Stored data
********

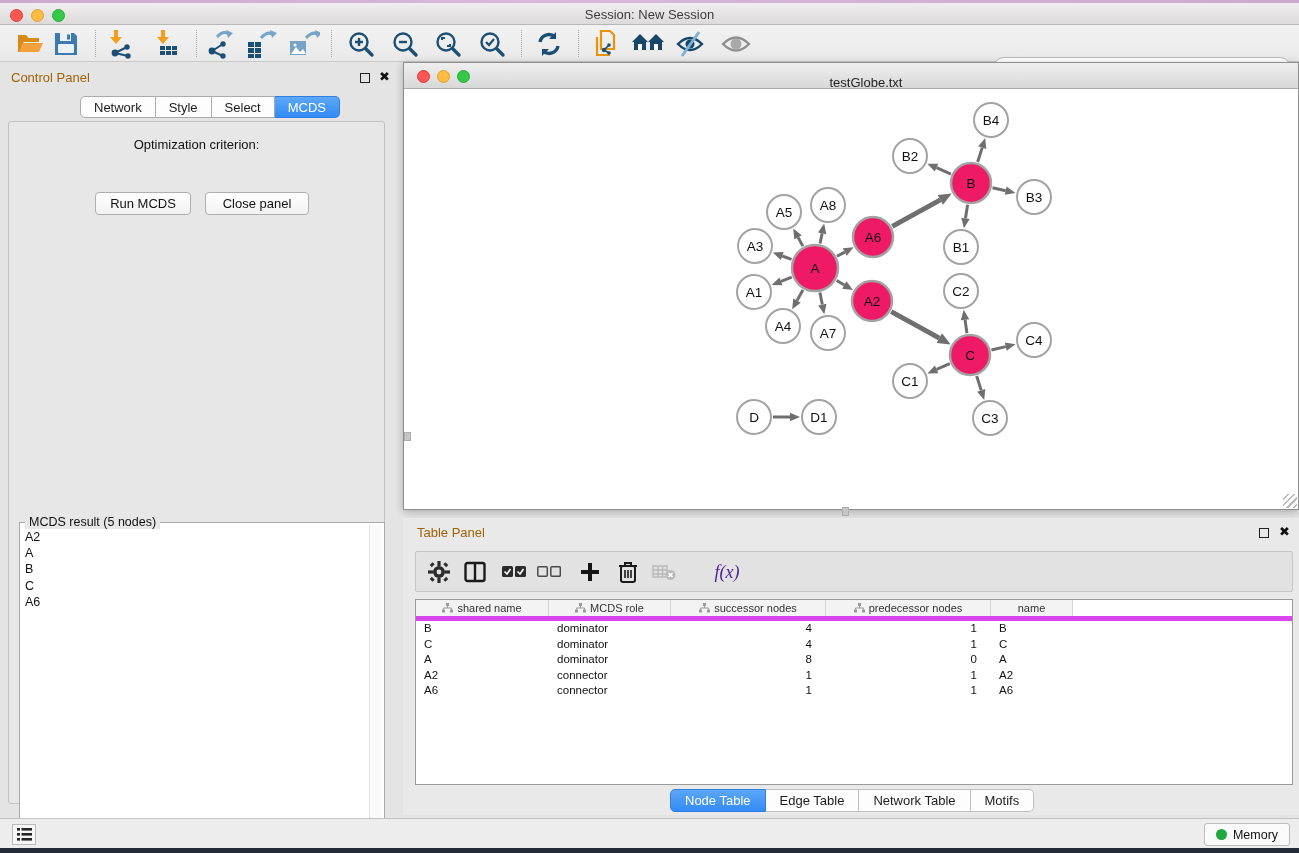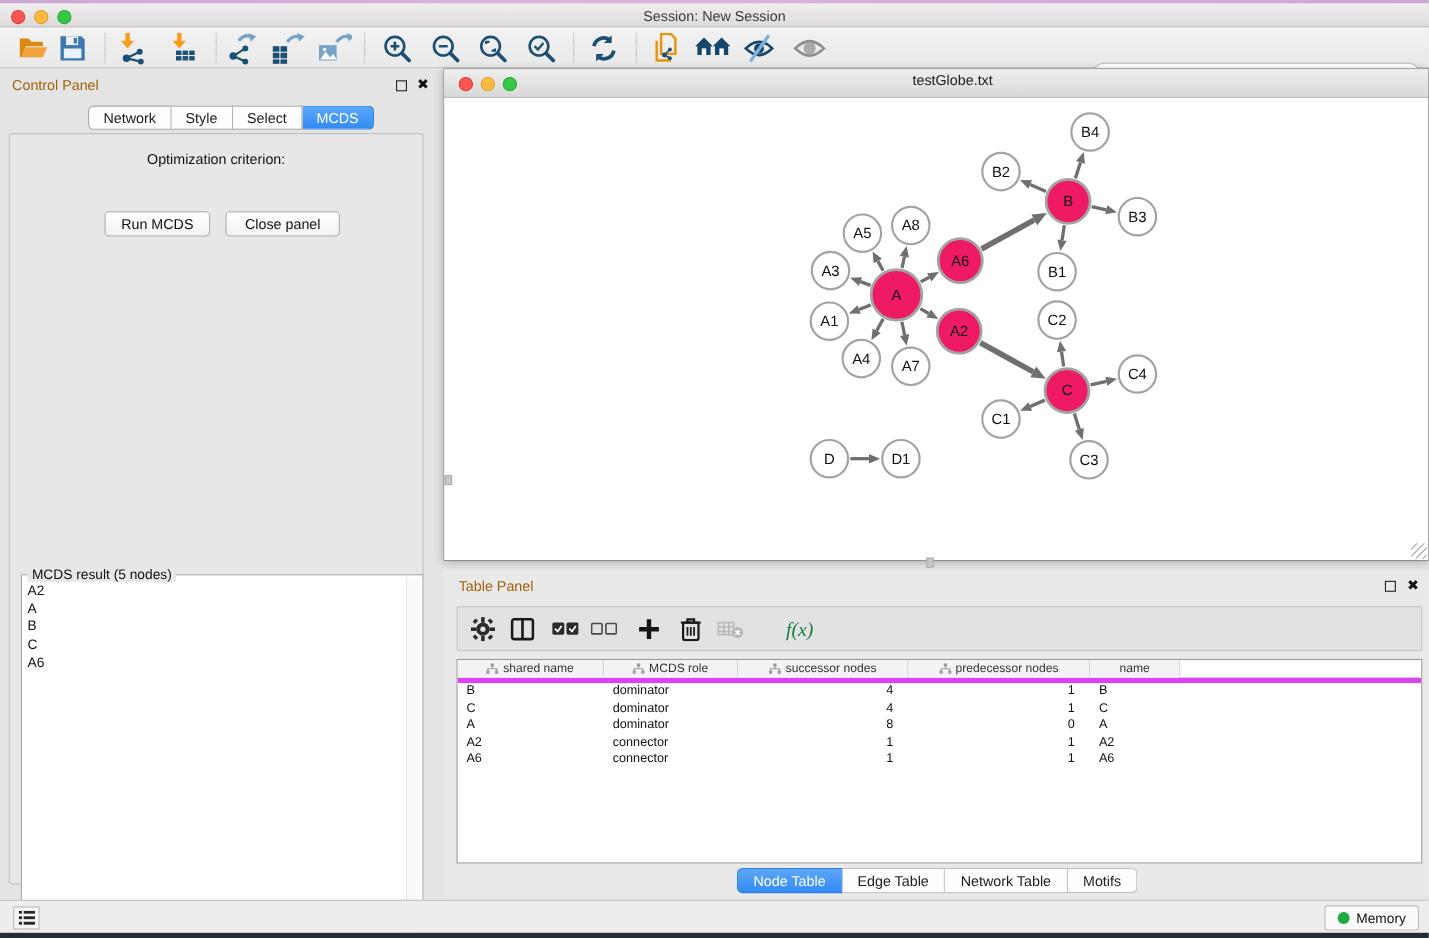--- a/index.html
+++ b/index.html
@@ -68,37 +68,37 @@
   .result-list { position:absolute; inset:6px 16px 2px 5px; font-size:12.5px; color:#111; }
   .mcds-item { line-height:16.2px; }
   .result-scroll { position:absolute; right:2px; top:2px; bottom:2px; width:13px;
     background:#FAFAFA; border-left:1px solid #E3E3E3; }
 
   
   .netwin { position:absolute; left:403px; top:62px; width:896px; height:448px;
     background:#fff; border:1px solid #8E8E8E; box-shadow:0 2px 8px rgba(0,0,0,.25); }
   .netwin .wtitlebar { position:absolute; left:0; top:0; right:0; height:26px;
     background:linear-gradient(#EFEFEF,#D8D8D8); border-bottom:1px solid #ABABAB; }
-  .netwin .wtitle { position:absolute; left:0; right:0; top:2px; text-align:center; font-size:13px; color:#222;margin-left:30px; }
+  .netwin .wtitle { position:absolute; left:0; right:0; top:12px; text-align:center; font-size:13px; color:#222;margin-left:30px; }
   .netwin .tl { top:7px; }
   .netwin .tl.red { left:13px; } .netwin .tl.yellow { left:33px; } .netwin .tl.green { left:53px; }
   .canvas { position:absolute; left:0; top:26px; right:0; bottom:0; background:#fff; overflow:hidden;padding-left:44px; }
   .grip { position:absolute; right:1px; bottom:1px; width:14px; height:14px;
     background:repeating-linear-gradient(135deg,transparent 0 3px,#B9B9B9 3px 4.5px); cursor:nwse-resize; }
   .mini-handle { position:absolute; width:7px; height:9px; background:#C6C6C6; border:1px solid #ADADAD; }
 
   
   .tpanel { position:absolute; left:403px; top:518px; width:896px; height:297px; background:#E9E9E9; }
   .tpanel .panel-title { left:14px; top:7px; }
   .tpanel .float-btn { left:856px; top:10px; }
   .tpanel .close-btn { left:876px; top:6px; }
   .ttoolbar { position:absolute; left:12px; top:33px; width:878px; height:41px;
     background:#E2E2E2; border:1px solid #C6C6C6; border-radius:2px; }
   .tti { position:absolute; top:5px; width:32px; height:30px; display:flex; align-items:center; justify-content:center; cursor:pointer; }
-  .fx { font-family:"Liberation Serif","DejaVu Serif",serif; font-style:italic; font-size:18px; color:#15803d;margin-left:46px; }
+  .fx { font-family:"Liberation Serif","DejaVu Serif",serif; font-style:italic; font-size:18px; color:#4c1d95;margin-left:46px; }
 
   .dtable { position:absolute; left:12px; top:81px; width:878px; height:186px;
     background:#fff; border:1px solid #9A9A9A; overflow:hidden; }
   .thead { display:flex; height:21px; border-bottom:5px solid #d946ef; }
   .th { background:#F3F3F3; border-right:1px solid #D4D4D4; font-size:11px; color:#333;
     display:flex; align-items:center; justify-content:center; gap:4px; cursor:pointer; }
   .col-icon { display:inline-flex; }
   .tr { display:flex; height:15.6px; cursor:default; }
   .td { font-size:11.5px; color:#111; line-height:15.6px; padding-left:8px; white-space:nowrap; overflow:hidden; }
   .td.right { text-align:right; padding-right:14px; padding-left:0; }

********

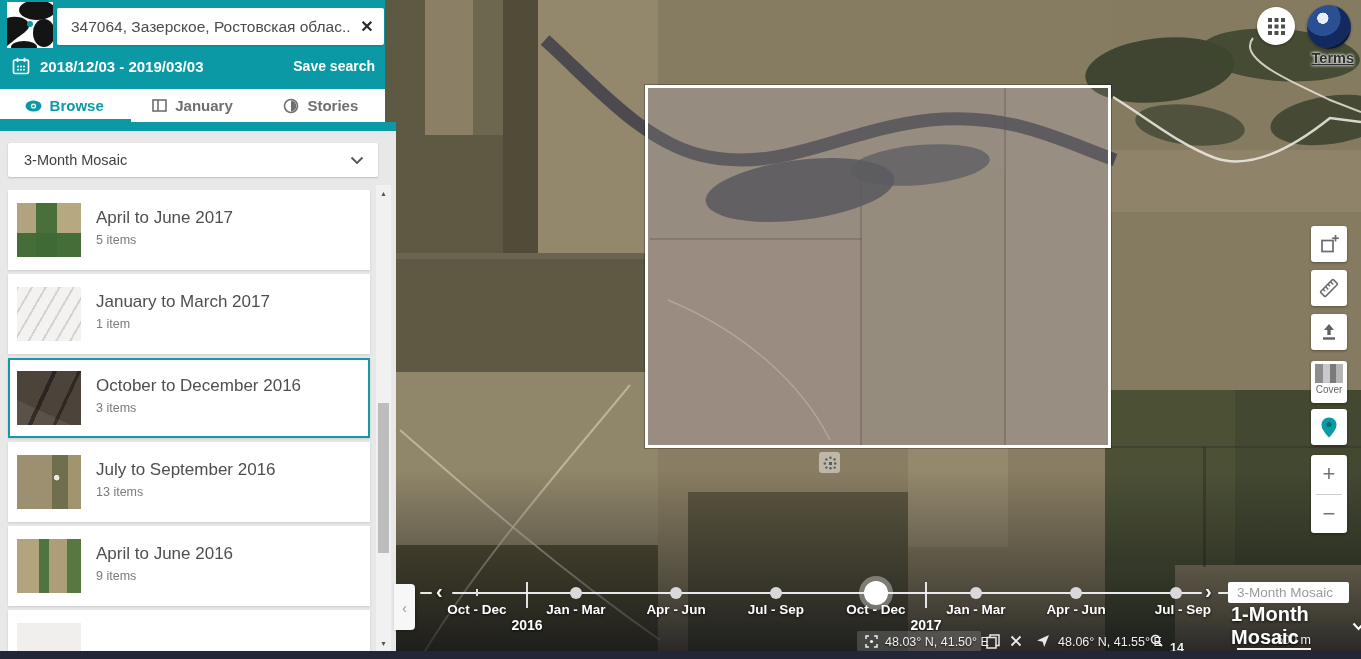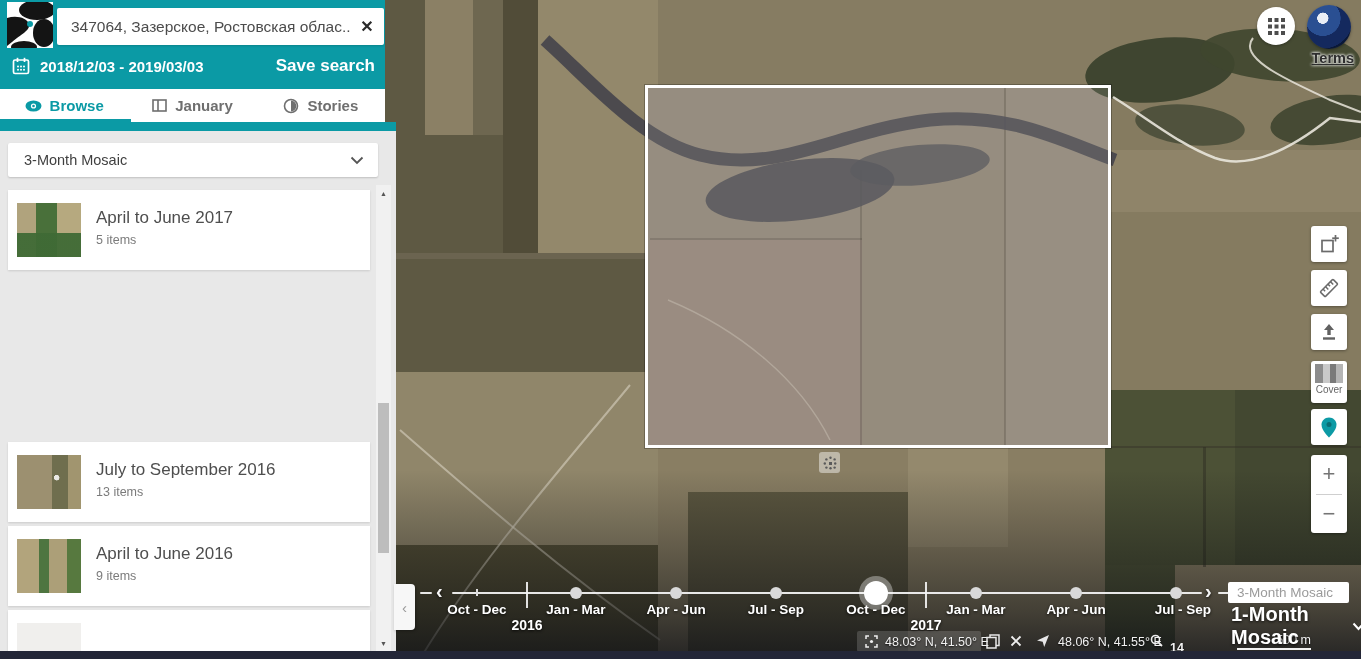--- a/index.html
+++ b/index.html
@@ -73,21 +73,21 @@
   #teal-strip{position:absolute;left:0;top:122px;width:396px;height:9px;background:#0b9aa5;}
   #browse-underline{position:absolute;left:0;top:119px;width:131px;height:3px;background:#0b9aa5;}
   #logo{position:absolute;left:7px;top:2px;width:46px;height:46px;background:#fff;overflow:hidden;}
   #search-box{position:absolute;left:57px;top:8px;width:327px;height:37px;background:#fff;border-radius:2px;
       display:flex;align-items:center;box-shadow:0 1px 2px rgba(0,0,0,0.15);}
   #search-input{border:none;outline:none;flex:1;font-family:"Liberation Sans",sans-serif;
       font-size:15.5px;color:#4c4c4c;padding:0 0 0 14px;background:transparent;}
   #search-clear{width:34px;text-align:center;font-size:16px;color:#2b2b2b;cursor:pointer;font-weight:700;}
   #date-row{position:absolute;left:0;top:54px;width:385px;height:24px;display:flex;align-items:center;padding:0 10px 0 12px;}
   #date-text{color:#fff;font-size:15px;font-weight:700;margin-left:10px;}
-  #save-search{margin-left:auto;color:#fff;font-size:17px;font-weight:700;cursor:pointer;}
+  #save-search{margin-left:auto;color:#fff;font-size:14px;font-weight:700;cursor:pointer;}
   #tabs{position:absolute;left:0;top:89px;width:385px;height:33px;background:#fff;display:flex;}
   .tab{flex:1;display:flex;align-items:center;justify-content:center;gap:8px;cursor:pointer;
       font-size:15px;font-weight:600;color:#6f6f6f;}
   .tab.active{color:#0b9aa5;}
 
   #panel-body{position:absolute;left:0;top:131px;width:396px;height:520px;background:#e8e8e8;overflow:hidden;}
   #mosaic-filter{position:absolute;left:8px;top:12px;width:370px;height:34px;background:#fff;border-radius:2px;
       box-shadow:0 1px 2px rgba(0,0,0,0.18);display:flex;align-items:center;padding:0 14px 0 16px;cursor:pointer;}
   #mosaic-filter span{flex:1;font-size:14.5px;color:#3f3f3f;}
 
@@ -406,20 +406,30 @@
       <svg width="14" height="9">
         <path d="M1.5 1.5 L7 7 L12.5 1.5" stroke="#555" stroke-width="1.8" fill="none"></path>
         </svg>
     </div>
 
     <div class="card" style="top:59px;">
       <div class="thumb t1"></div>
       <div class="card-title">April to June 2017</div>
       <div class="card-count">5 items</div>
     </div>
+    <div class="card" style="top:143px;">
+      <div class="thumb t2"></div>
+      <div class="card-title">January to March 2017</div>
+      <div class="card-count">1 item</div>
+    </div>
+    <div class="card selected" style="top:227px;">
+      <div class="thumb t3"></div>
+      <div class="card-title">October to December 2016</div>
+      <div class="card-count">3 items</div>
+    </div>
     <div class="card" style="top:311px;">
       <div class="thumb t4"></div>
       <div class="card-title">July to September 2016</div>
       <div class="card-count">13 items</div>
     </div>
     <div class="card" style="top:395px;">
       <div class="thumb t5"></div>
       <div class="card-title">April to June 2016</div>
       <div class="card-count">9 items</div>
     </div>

********

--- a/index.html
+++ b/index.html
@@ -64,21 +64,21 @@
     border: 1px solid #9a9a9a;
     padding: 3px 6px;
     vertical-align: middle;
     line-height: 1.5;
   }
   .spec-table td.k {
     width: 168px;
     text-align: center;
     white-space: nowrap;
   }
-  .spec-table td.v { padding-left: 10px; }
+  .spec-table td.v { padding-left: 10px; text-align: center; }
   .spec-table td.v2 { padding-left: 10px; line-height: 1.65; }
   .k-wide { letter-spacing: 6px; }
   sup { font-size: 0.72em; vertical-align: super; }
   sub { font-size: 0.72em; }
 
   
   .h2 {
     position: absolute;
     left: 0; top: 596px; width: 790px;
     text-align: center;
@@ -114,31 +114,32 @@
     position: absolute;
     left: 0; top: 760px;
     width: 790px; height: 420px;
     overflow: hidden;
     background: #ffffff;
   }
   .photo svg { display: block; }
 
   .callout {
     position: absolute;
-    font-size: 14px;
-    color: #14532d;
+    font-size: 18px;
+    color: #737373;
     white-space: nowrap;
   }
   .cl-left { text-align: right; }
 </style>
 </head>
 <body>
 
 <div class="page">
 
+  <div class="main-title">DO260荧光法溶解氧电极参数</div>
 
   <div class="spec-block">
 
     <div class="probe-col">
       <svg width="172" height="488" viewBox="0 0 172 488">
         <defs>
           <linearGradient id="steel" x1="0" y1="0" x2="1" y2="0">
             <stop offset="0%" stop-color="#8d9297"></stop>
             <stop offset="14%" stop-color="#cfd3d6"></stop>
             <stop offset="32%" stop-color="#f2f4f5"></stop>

********

→ Exercise instructions: Reproduce exactly the entries above, limited to the lines from the one with "bottom:1px; width:14px; height:14px;" through the one with "background:#E2E2E2; border:1px solid", both included.

→ Answer box:
   .grip { position:absolute; right:1px; bottom:1px; width:14px; height:14px;
     background:repeating-linear-gradient(135deg,transparent 0 3px,#B9B9B9 3px 4.5px); cursor:nwse-resize; }
   .mini-handle { position:absolute; width:7px; height:9px; background:#C6C6C6; border:1px solid #ADADAD; }
 
   
   .tpanel { position:absolute; left:403px; top:518px; width:896px; height:297px; background:#E9E9E9; }
   .tpanel .panel-title { left:14px; top:7px; }
   .tpanel .float-btn { left:856px; top:10px; }
   .tpanel .close-btn { left:876px; top:6px; }
   .ttoolbar { position:absolute; left:12px; top:33px; width:878px; height:41px;
     background:#E2E2E2; border:1px solid #C6C6C6; border-radius:2px; }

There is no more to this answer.